Composite Transform:

The entire pipeline from reading the CSV to writing the results is a composite transform.

Pipline IO:

Demonstrated by:
ReadFromText('/content/Iris.csv'): This reads the Iris dataset from the provided CSV file.
WriteToText('/content/output.txt'): This writes the results of the pipeline to a text file.

ParDo:

Demonstrated by:
beam.ParDo(ExtractSpeciesFn()): This applies the ExtractSpeciesFn class to each element of the input PCollection.

In [22]:
# Import necessary libraries
import apache_beam as beam
from apache_beam.options.pipeline_options import PipelineOptions
from apache_beam.io import ReadFromText, WriteToText
from apache_beam.transforms.combiners import Count

# Define the ParDo function to extract species and petal length
class ExtractSpeciesFn(beam.DoFn):
    def process(self, element):
        # Splitting by commas to extract values
        parts = element.split(',')
        # Check for header using a different column since 'Species' can also appear as data
        if parts[2] != 'SepalWidthCm':  # Ignore header
            yield (parts[4], float(parts[2]))

# Define the pipeline
def run_pipeline():
    options = PipelineOptions(flags=['--allow_unsafe_triggers'])
    with beam.Pipeline(options=options) as p:
        # Reading the CSV
        (p
         | "Read CSV" >> ReadFromText('/content/Iris.csv')
         | "Extract Species and Petal Length" >> beam.ParDo(ExtractSpeciesFn())
         | "Count Species" >> Count.PerKey()
         | "Write to File" >> WriteToText('/content/output.txt'))

# Run the pipeline
run_pipeline()

# Display the output
!cat /content/output.txt



cat: /content/output.txt: No such file or directory


We treat the row number as a "timestamp" to apply windowing and triggers, even though in a real-world scenario these features are more relevant for streaming data.

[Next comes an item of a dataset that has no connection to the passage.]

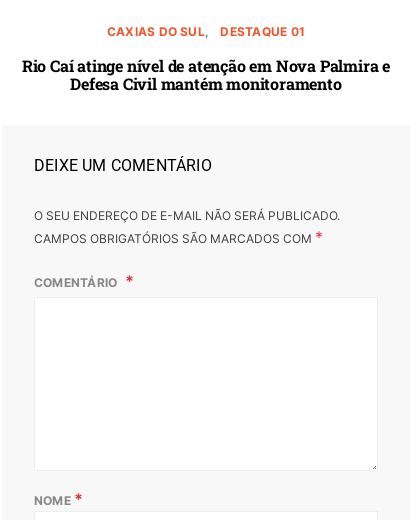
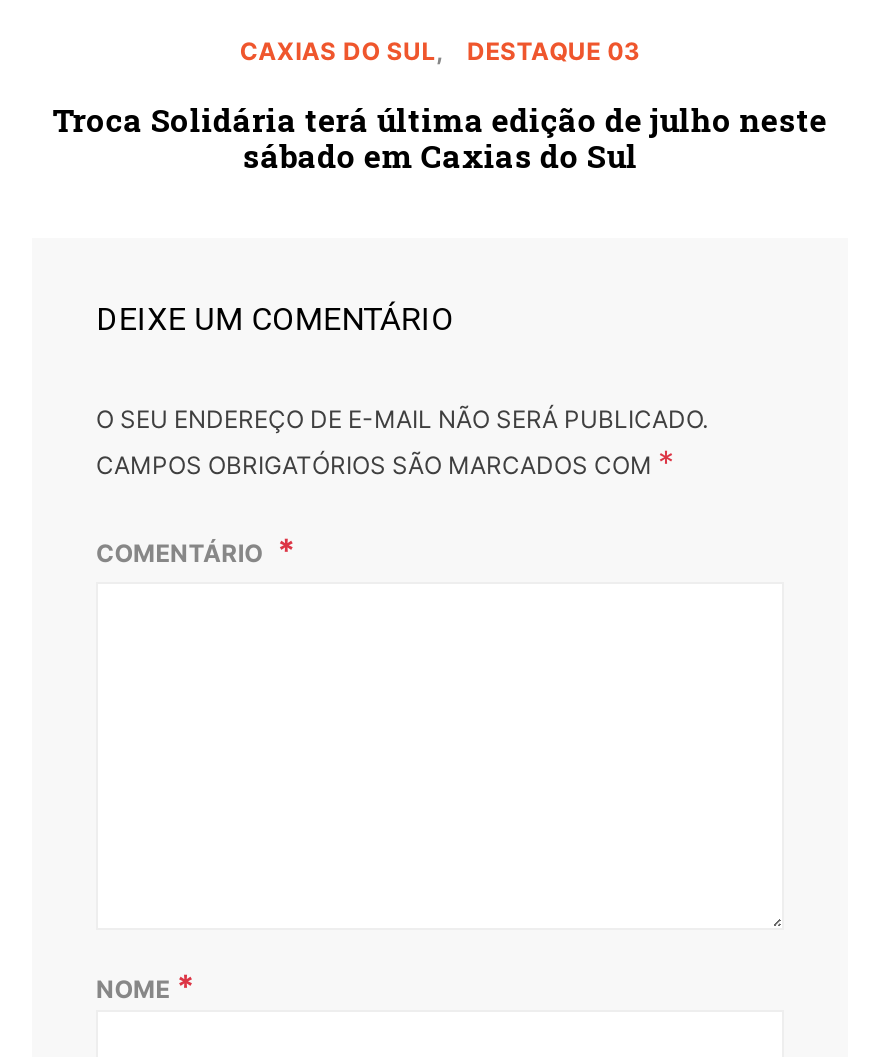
[107,24,305,39] CAXIAS DO SUL DESTAQUE 01 -> [240,36,640,66] CAXIAS DO SUL DESTAQUE 03
[22,55,390,94] Rio Caí atinge nível de atenção em Nova Palmira e | Defesa Civil mantém monitoramento -> [53,98,827,176] Troca Solidária terá última edição de julho neste | sábado em Caxias do Sul

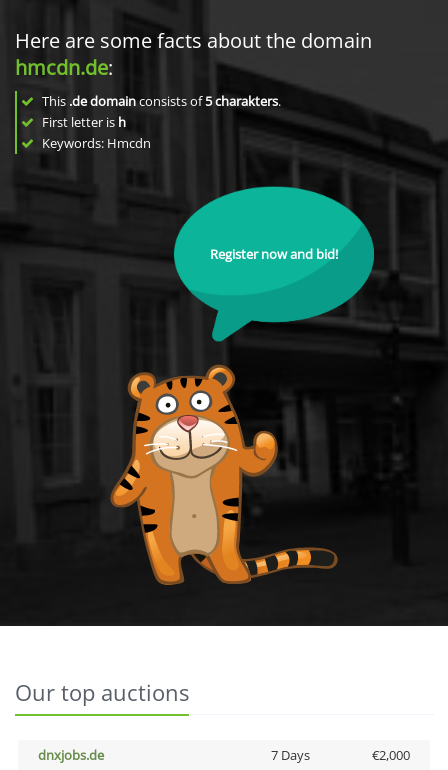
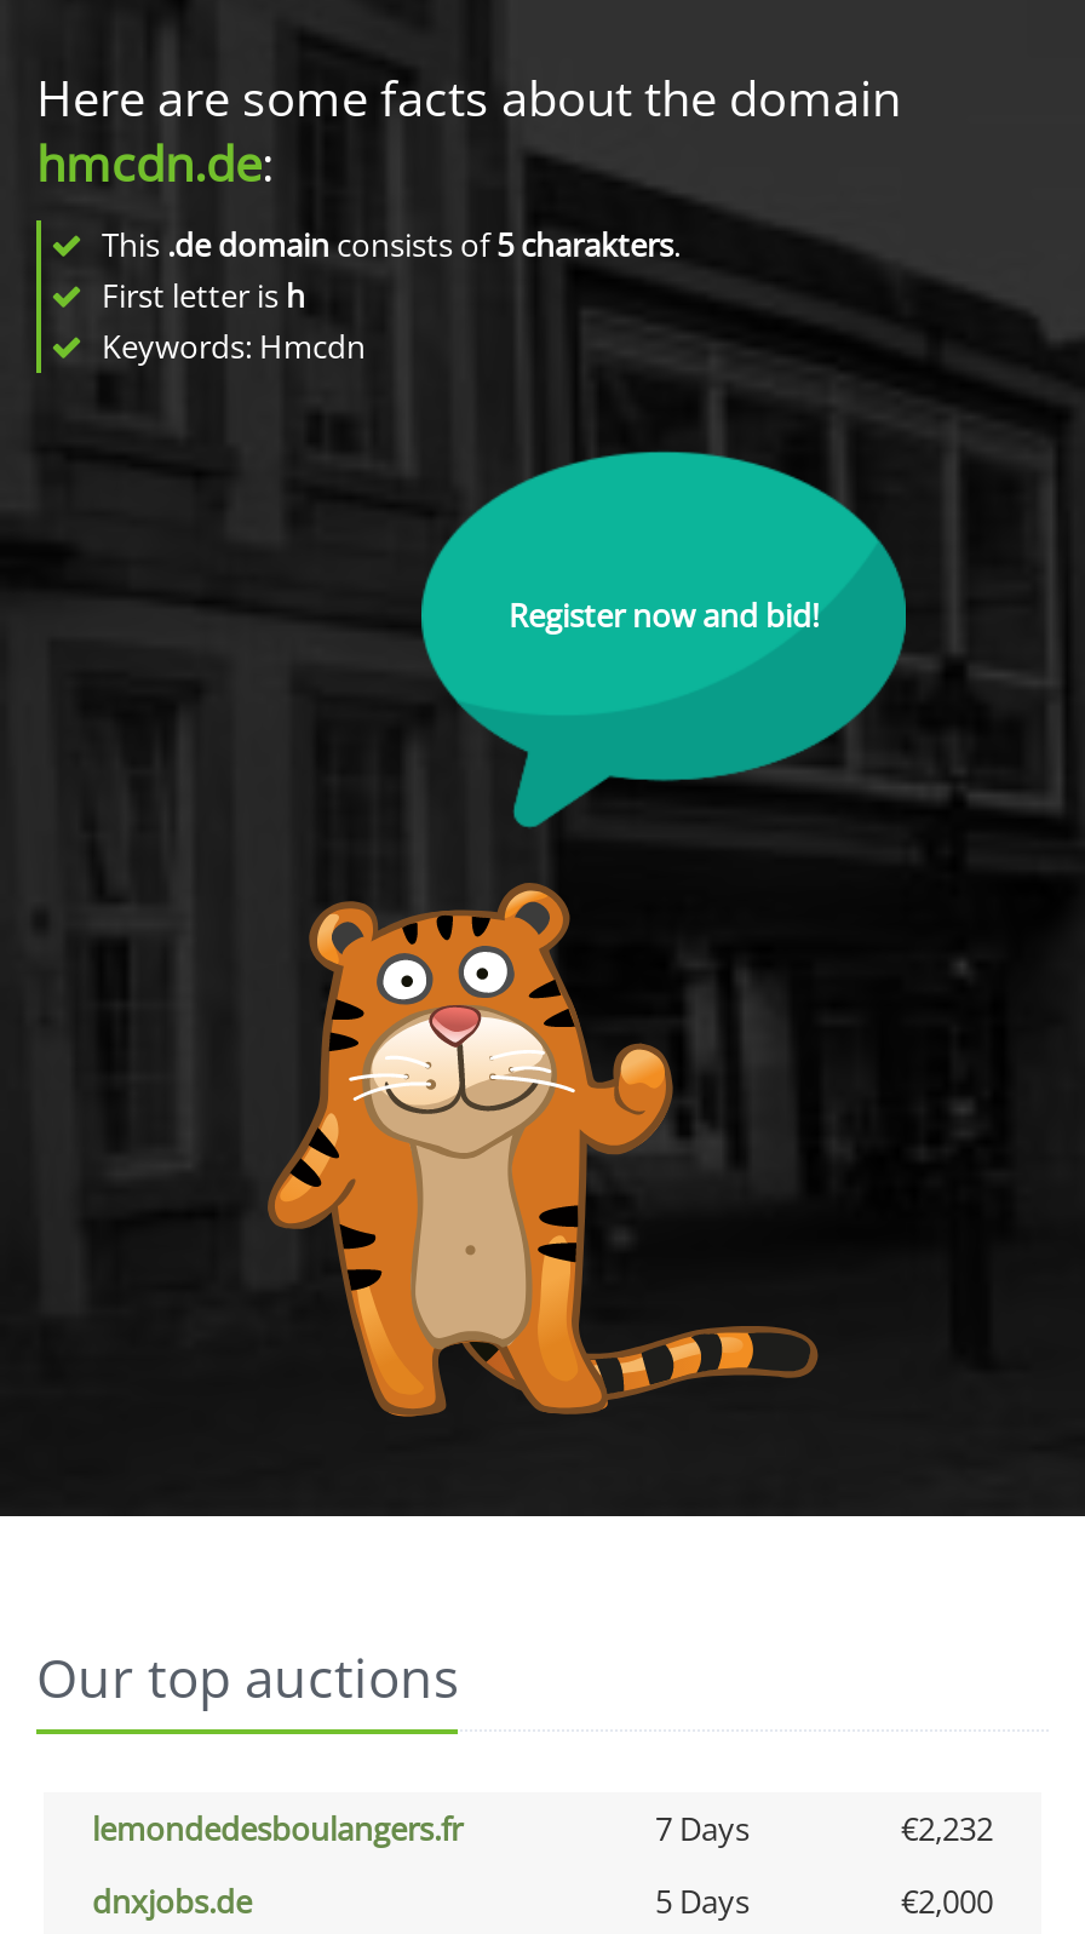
none -> [92,1807,993,1850] lemondedesboulangers.fr | 7 Days | €2,232
[270,746,310,764] 7 Days -> [655,1880,750,1923] 5 Days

Windowing: We use fixed windows, each window containing a set number of rows

Triggers: We use an AfterCount trigger to emit results after a certain number of rows are processed.

In [21]:
# Import necessary libraries
import apache_beam as beam
from apache_beam.options.pipeline_options import PipelineOptions
from apache_beam.io import ReadFromText, WriteToText
from apache_beam.transforms.combiners import Count
from apache_beam.transforms import window, trigger

# Define the ParDo function to extract species and petal length
class ExtractSpeciesFn(beam.DoFn):
    def process(self, element, window=beam.DoFn.WindowParam):
        # Splitting by commas to extract values
        parts = element.split(',')
        # Check for header using a different column since 'Species' can also appear as data
        if parts[2] != 'SepalWidthCm':  # Ignore header
            # Using row number as pseudo-timestamp for windowing
            yield beam.window.TimestampedValue((parts[4], float(parts[2])), int(parts[0]))

# Define the pipeline
def run_pipeline():
    options = PipelineOptions(flags=['--allow_unsafe_triggers'])
    with beam.Pipeline(options=options) as p:
        # Reading the CSV
        (p
         | "Read CSV" >> ReadFromText('/content/Iris.csv')
         | "Extract Species and Petal Length" >> beam.ParDo(ExtractSpeciesFn())
         | "Window into Fixed Windows" >> beam.WindowInto(window.FixedWindows(50),
                                                          trigger=trigger.AfterCount(25),
                                                          accumulation_mode=trigger.AccumulationMode.DISCARDING)
         | "Count Species in Window" >> Count.PerKey()
         | "Write to File" >> WriteToText('/content/windowed_output.txt'))

# Run the pipeline
run_pipeline()

# Display the output
!cat /content/windowed_output.txt



cat: /content/windowed_output.txt: No such file or directory